04 August 2016

When Junk Bonds Become My Moolah

Equity hasn't been kind in recent years. While a historical performance of 10-12% (with dividend reinvested) may have been the norm of past, it's been far, far lower of late. But income investing has remained decent with 3-4% dividend payouts while REITs have been giving me 5-6%.

With a combined family portfolio that has crossed seven digits, I felt that I can afford to ante up my risk palette. So I've started placing a small percentage of investment funds into a P2P platform, specifically, Moolahsense.

Spreading my investments into numerous blocks of a few thousand dollars each and across multiple loans, it's effectively creating a DIY junk bond fund isn't it? The nominal loan interests have averaged 17-18% across the portfolio so far. With many of the payments being made on monthly basis, after a while, it seems like there is an incoming payment every other day. Is that shiok or what?

But the shiokness can be deceiving. Logically, I would expect some percentage of defaults. I mean seriously, why would any company take up loans of 17-18% if they could borrow from banks at lower rates? It's almost as bad as owing credit card debts. Clearly, the banks see them as so risky that they are not even prepared to offer them a cent. So, everyone of them is a potential default case.

Like banks that make provisions for non-performing loans, I'm making a provision for 5% defaults. In simplistic sense, if a $100,000 portfolio is making 17%, that's an interest of $17,000. With a 5% default on principal, that's a loss of $5,000. But, the overall outcome would still be 12% gain in net income. Not bad.

But, if the defaults climb above 17%, I'll be in the red.

I'll see how this turns out after a year or two.

Supposing a portfolio of $1.3 million with a spread as follows:
- $1,000,000 of stocks @ 3.5% dividends = $35,000
- $200,000 of REITs @ 6% = $12,000
- $100,000 of P2P loans @ 12% = $12,000
That would generate a passive annual income of $59,000, or almost $5,000 a month.

8 comments:

Cory said...

Your P2P lending get me excited. My Greed lah.

For 17-18% interests and which is higher than bank charged, 5% default assumption seems too low.
That's my guess.

How long is the loan period and is it to individual attribute that you selected to loan ?
Will an economic recession skew your default rate statistic significantly ? Is there recourse for lender on those who actually defaulted ?

Singapore Man of Leisure said...

Lizardo,

Ah! Another guy next door ;)

I raise my glass to you.

Cheers!

B said...

Hi Lizardo

Can you let us know if the nominal interest rate of 17% is really what we get? Last I heard it gets amortized and the true interest we are getting is only around at 9%.

Im curious on it as well.

Lizardo said...

Cory,

I'm not optimistic about any form of recourse if the borrower folds.
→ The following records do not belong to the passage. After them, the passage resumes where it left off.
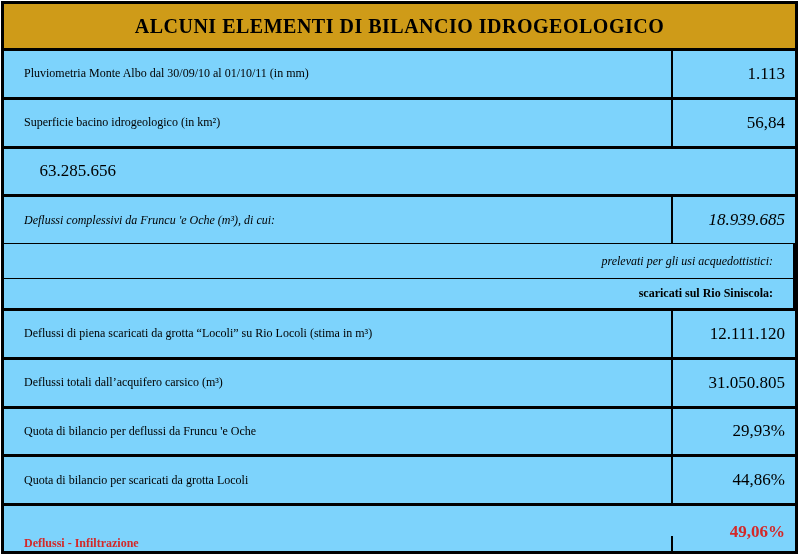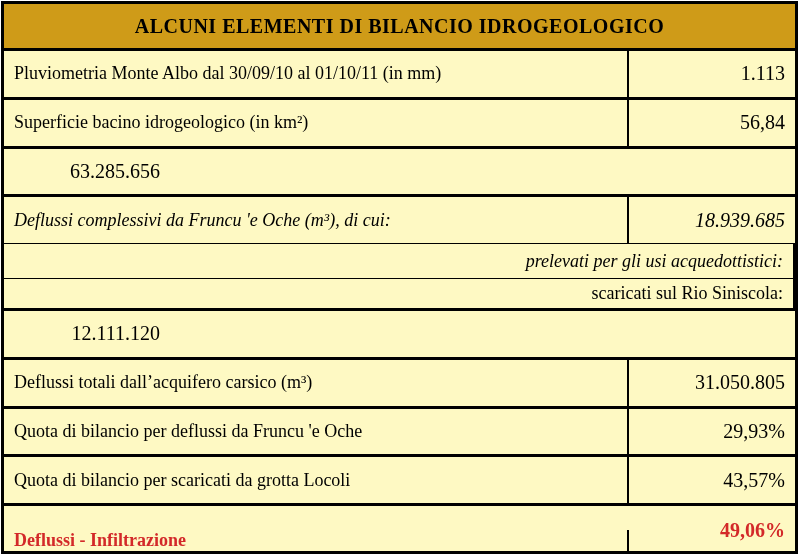--- a/index.html
+++ b/index.html
@@ -14,21 +14,21 @@
   }
   * { box-sizing: border-box; }
 
   .table {
     position: absolute;
     left: 1px;
     top: 1px;
     width: 797px;
     height: 553px;
     border: 3px solid var(--border, #000);
-    background: #fef9c3;
+    background: #7dd3fc;
     display: flex;
     flex-direction: column;
   }
 
   .title-row {
     flex: 0 0 47px;
     background: var(--header-bg, #CF9B18);
     border-bottom: 3px solid var(--border, #000);
     display: flex;
     align-items: center;
@@ -39,42 +39,41 @@
   }
 
   .row {
     display: flex;
     flex: 1 1 auto;
     border-bottom: 3px solid var(--border, #000);
     align-items: stretch;
   }
   .row.thin-bottom { border-bottom-width: 1px; font-style: italic; }
   .row.sub1 { flex: 0 0 35px; }
-  .row.sub2 { flex: 0 0 32px; }
+  .row.sub2 { flex: 0 0 32px; font-weight: bold; }
   .row.last { flex: 0 0 45px; border-bottom: none; align-items: flex-end; }
 
   .cell-label {
     flex: 1 1 auto;
     display: flex;
     align-items: center;
-    padding: 0 10px;
-    font-size: 18px;
+    padding: 0 20px;
+    font-size: 12px;
     border-right: 2px solid var(--border, #000);
     white-space: nowrap;
     overflow: hidden;
   }
   .cell-value {
     flex: 0 0 122px;
     display: flex;
     align-items: center;
     justify-content: flex-end;
     padding: 9px 10px;
-    font-size: 20px;
+    font-size: 17px;
     white-space: nowrap;
-    margin-left: 44px;
   }
 
   .row.sub .cell-label { justify-content: flex-end; }
 
   .row.highlight .cell-label,
   .row.highlight .cell-value {
     color: var(--highlight-red, #D32929);
     font-weight: bold;
   }
 </style>
@@ -108,36 +107,37 @@
 
   <div class="row sub sub1 thin-bottom">
     <div class="cell-label">prelevati per gli usi acquedottistici:</div>
   </div>
 
   <div class="row sub sub2">
     <div class="cell-label">scaricati sul Rio Siniscola:</div>
   </div>
 
   <div class="row">
+    <div class="cell-label">Deflussi di piena scaricati da grotta “Locoli” su Rio Locoli (stima in m³)</div>
     <div class="cell-value">12.111.120</div>
   </div>
 
   <div class="row">
     <div class="cell-label">Deflussi totali dall’acquifero carsico (m³)</div>
     <div class="cell-value">31.050.805</div>
   </div>
 
   <div class="row">
     <div class="cell-label">Quota di bilancio per deflussi da Fruncu 'e Oche</div>
     <div class="cell-value">29,93%</div>
   </div>
 
   <div class="row">
     <div class="cell-label">Quota di bilancio per scaricati da grotta Locoli</div>
-    <div class="cell-value">43,57%</div>
+    <div class="cell-value">44,86%</div>
   </div>
 
   <div class="row highlight last">
     <div class="cell-label">Deflussi - Infiltrazione</div>
     <div class="cell-value">49,06%</div>
   </div>
 
 </div>
 
 </body></html>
Have to be prepared to take the loss.

Each loan typically 12 months.

Lizardo said...

SMoL,

*clink* Bottoms up.

Lizardo said...

B,

On a per loan basis, the actual rate would be lower depending on the type of loan mechanism. There are different systems involved - e.g. some pay interest-only monthly until final day, others involve reducing capital as the loan gets paid down each month and hence reducing absolute interest, etc.

But if you keep cycling the cash (including repayments collected) into 17-18% interest loans, you should still achieve close to it if calculated on an annual basis (I think?). Will know better after a year of experience. Can't quite tell now.

There are periods of idling funds as there may be no new borrowers to lend to.

Anonymous said...

Haha...We are drinking from the same cup of tea. I'm still alive today bcos of this DIY junk bonds.

Cheers

Lizardo said...

Anon,

Cheers. Drink with care though. It is after all junk ultimately. Heh.